Remaining 5607 URLs are classified in 673 groups in which 393 groups which contain 2 URLs above are detected as greyware. MapReduce just needed about 30 seconds to process all these URLs of 95 logs. As results summarized in Table 3, beside 14 malicious URLs which are detected in Phase 1 (preprocessing phase), 5 URLs requested are detected as malicious in Phase 3 (classification and detection phase), 2 of them are matched with C&C servers communicated by installed Zeus bots and other 3 URLs are detected from experimental captured data. All the detected greyware communication groups are confirmed when they come from shopping sites, social media, and adverting companies. Remaining 275 URLs are unclustered; system can not detect these URLs. These constitute a false negative of 4.9% and the accuracy rate reaches 95.1%.

6. Conclusion and Future Work

In this paper, a new method is proposed to detect and classify autoware communication based on its behaviour via analysis of HTTP traffic. The major advantage of the proposed method is that it just used minor features in HTTP traffic and does not use any signature or content-based technique. In addition, big data application framework also is proposed by combination of two leading technologies, which are the power of distributed processing of MapReduce of Hadoop and the convenient in working with unstructured data through XDBC servers of NoSQL database MarkLogic. Experiment results are promised and methods are working well in private network environment.

There are some reasons contributing undetected rate. First, even autoware commonly communicates with sites by the same behaviour, some rare cases of autowares’ requests are different.

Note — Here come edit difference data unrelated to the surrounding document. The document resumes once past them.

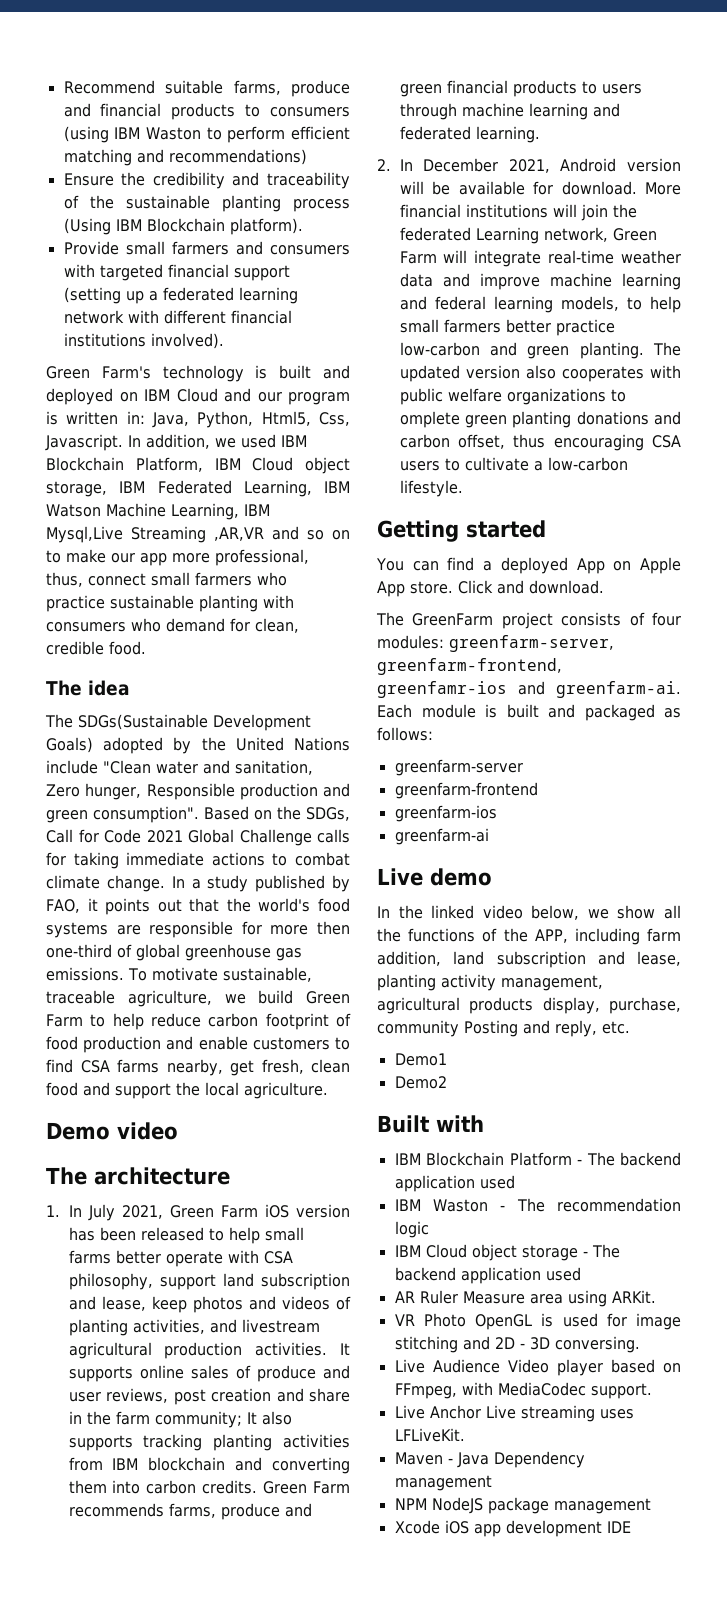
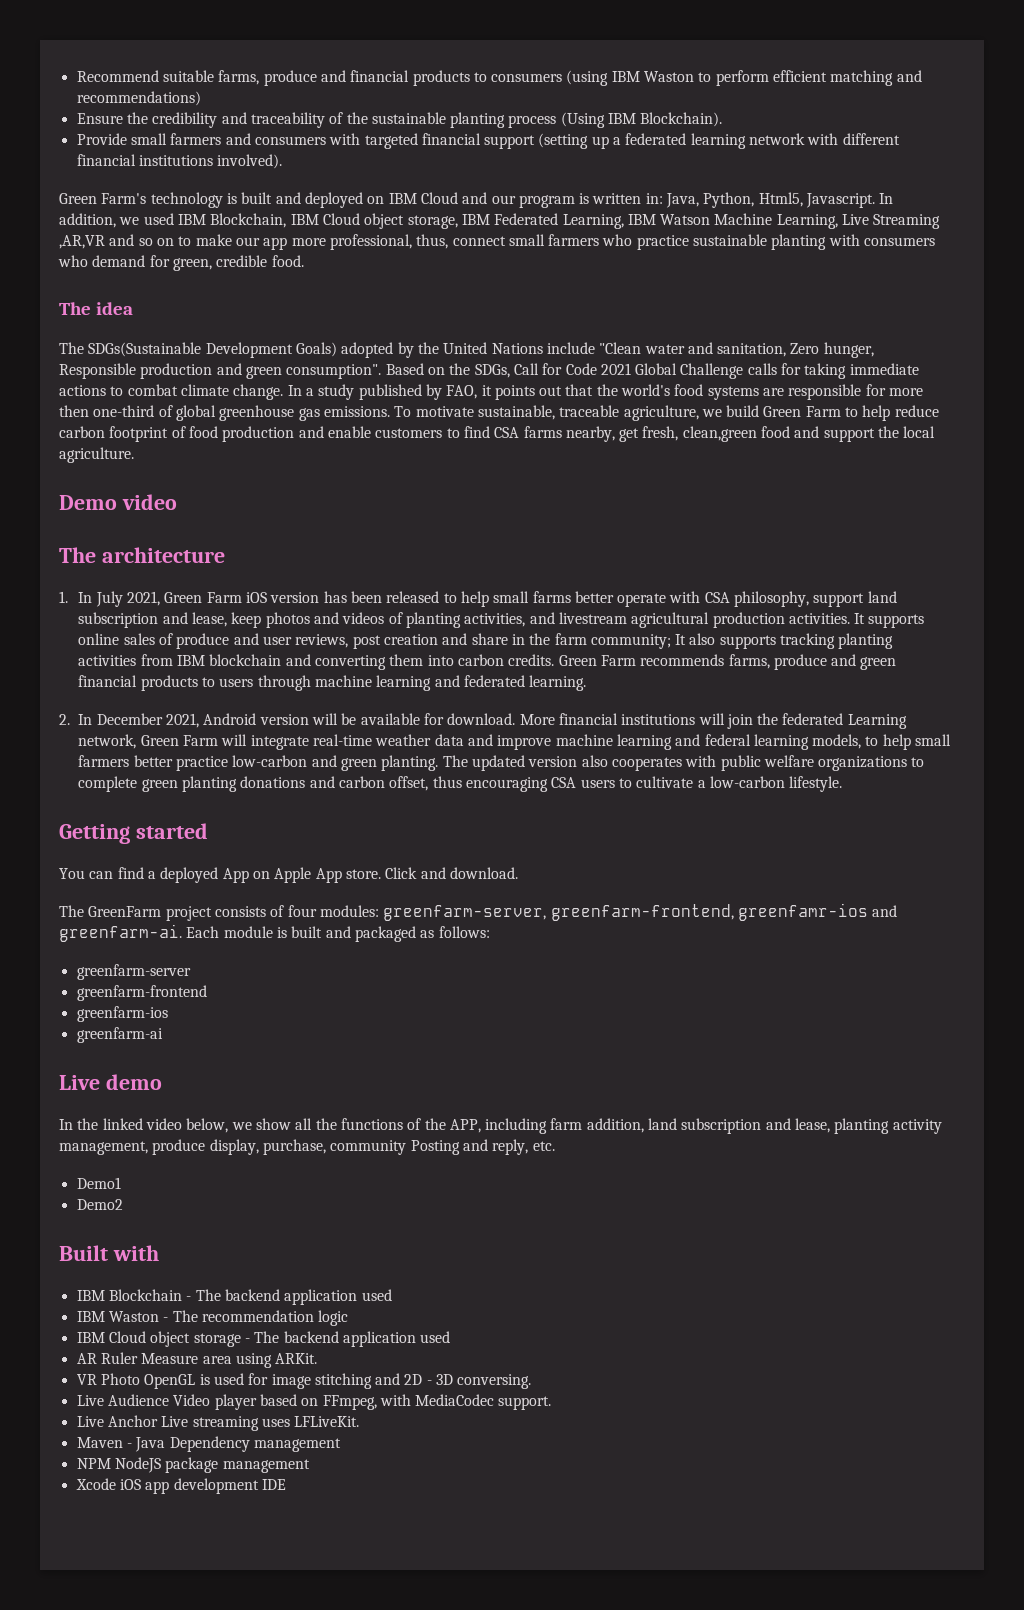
[146,218,303,235] Blockchain platform). -> [640,112,723,127] Blockchain).
[319,412,350,426] Css, -> (803, 199) none
[46,457,203,472] Blockchain Platform, -> [210,213,287,228] Blockchain,
[243,504,270,516] [46,526,123,543] IBM Mysql,Live -> [842,214,870,225] Live
[255,618,299,633] clean, -> [172,258,212,271] green,
[311,1059,350,1073] clean -> [682,426,757,442] clean,green
[399,411,460,428] omplete -> [78,776,138,792] complete
[377,997,534,1014] agricultural products -> [152,1139,206,1155] produce
[509,1152,572,1166] Platform -> (182, 1295) none

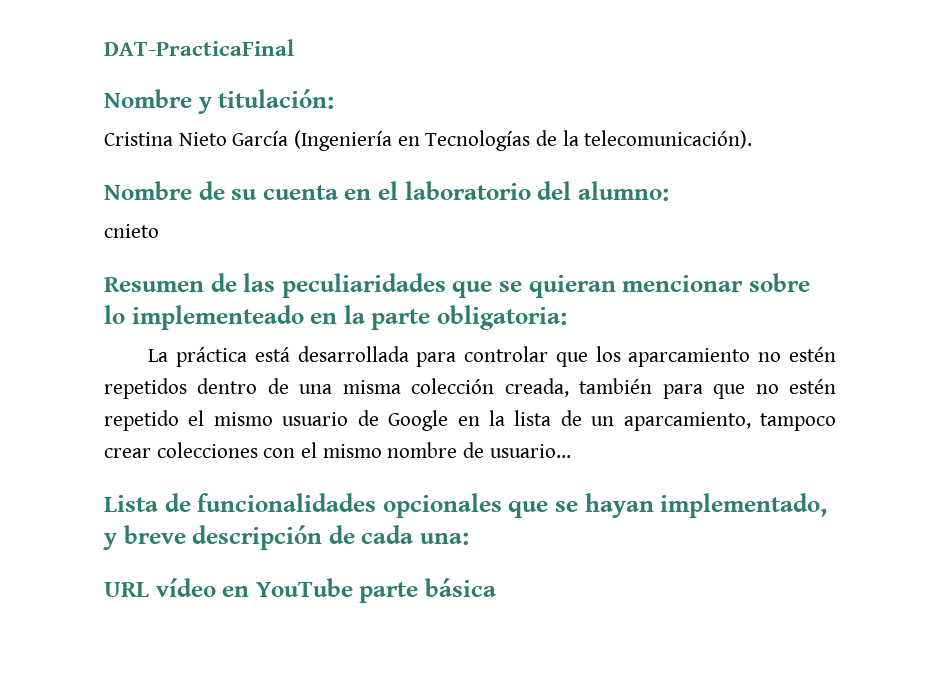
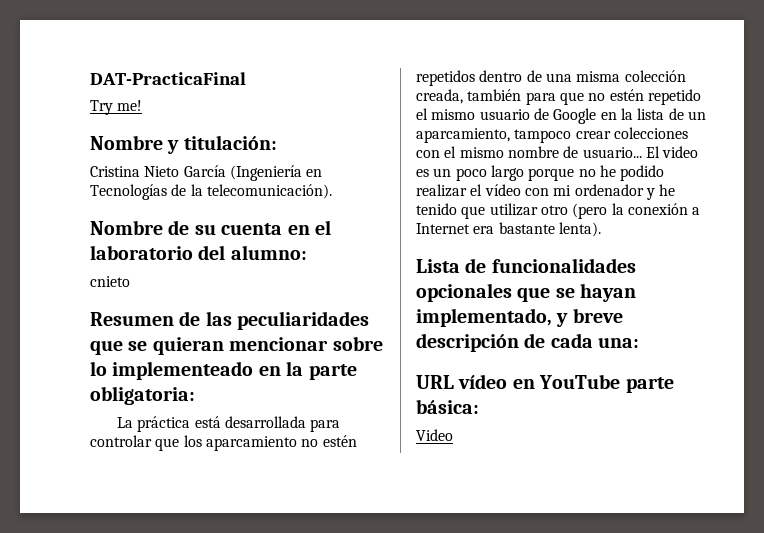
(294, 47) none -> [90,100,143,115] // Try me!
(571, 451) none -> [645,146,699,158] [416,165,665,181] [416,184,676,200] [416,203,701,219] [416,222,601,237] El video es un poco largo porque no he podido realizar el vídeo con mi ordenador y he tenido que utilizar otro (pero la conexión a Internet era bastante lenta).
[425,578,497,597] básica -> [416,399,479,414] [416,429,453,441] básica: // Video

Second, some types of autoware have less activities in network since they just send out little requests. In other situations, users’ Internet accessed traffic also might be automated communication since their access sites automatically refresh its contents via HTML script such as JavaScript or Flash. In these cases, clustering and detection of these URLs access graphs are become tougher. Based on this result, with the objective of reducing the undetected rate, some new features need to be considered in the future work. For that matter, data size sent in each request is regarded since this feature from malicious bot communication to its C&C server is almost steady whist variation of adware’s data size in each request depends on the content which they get. In addition, unclustered URLs are also considered to be classified by checking the matching between domain name part of them and clustered group which is in clustering phase.

Competing Interests

The authors declare that there are no competing interests regarding the publication of this paper.